I had a bunch of projects that used client scripts to alarm query for ack/unack counts by displaypath. Trying to follow best practices, so I created a single gateway script that creates a list of display paths (obtained from administrative app), iterates through the list, and writes the two counts to each tag provider (matches display path) for use by individual projects.
It works fine, but I tested this in one particular project, and thusly wrote the gateway script from there, not realizing that gateway scripts are still project resources.
So, whats best practice? Move the script to my administrative project and declare that project as a gateway project? If i do that, does the project library at least appear in the folder under each project? I dont need the actual script to be called or executed in other projects, but from a documentation standpoint, its odd to me that the gateway script i created in one project isnt at least viewable from other projects. Goes back to it being a project resource I suppose.
Would it be better to not iterate through a list and have each project call its own alarmquery on the gateway, passing the tag path and display path to a common function? What I have is working, but wanted to make sure I'm not making it worse than what was built prior. But also, would like some marker in each project where that tag write is originating from.

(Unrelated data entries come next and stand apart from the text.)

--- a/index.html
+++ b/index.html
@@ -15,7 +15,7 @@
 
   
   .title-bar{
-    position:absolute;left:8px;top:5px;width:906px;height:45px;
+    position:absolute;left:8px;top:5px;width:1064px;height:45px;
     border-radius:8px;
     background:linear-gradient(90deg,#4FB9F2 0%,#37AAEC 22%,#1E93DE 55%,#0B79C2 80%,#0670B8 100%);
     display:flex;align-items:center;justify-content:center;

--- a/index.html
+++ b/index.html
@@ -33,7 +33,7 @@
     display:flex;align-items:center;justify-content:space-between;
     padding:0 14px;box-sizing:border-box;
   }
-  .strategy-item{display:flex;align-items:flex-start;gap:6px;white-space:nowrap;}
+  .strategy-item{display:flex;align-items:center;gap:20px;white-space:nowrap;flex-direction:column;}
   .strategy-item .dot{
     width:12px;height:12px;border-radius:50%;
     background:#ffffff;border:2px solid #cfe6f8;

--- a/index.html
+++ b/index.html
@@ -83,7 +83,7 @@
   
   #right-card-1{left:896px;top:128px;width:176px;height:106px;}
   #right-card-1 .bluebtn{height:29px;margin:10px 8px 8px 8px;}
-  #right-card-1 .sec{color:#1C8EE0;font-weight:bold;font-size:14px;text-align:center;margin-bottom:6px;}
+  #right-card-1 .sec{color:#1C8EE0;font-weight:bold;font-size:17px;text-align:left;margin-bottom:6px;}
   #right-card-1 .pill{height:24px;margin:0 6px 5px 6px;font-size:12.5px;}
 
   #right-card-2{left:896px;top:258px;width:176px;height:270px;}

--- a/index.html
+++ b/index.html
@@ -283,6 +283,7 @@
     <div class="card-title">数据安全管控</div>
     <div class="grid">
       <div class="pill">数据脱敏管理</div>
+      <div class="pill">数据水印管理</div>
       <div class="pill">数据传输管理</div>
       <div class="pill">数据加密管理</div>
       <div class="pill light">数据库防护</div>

All projects exist in the gateway. All leaf projects (that is, non-inheritable) can have project-specific gateway event scripts: startup, timer, tag change, message handler, shutdown, and scheduled. (Non-inheritable projects can also have them, but they won't run there, just where inherited--that way lies madness.)
Certain gateway objects, particularly tags, do not belong to any project, and do not naturally have access to library scripts. A single project, not necessarily a leaf project, can be specified as the "Gateway Scripting Project", making its scripts accessible from tag events (attached to the tag) and/or expression tags using runScript().
Consider using project inheritance to organize your project library:
Okay, thanks for the explanation. It mostly follows what I believed to be true. In this particular install, there didnt appear to be a large need for inheritable projects beyond navigation templates. The various projects are very disparate across an entire factory. The commonality is the alarm handling, and thats where I was trying to centralize, and get those nasty system alarm query functions out of the projects and clients. Especially since multiple clients running the same project didnt need to both query the unacked alarms for that display path.
Sounds like i just need to make my administrative project the gateway project for these type functions. But in this case is there any performance advantage from the gateway script writing a pair of tags to 12 tag providers, vs 12 projects calling the gateway function, and each writing their own tag?